Your answer must be a single number: how many lines in the records include the word "research".

====================

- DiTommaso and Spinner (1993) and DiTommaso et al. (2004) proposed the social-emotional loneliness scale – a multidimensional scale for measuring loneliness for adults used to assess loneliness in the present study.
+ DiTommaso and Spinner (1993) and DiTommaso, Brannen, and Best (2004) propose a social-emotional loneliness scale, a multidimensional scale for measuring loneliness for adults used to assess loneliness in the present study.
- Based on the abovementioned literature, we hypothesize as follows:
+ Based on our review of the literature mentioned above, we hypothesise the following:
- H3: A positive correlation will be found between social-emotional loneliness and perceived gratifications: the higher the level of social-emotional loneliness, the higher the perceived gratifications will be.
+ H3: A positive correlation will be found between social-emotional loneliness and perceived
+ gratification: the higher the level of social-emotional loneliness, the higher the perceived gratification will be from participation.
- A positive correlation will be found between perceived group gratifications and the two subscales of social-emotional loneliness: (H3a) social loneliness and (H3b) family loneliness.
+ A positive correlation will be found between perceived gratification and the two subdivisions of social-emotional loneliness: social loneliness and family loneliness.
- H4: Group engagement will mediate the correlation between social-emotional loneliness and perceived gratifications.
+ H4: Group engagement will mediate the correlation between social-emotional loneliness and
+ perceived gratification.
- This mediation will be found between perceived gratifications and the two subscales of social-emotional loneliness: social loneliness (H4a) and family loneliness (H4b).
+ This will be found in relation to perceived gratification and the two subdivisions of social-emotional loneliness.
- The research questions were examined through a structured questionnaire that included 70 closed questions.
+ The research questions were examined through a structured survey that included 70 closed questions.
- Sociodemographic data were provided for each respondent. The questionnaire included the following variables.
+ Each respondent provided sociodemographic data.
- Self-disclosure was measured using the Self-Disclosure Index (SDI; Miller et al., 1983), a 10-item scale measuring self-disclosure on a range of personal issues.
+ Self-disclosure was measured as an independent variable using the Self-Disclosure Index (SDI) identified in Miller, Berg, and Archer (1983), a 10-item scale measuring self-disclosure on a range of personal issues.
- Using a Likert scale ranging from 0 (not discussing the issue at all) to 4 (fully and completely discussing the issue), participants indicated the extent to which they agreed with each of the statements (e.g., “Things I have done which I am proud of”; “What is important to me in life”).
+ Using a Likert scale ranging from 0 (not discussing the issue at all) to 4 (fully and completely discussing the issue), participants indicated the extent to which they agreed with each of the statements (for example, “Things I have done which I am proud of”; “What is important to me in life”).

====================

Completed task ▸ 2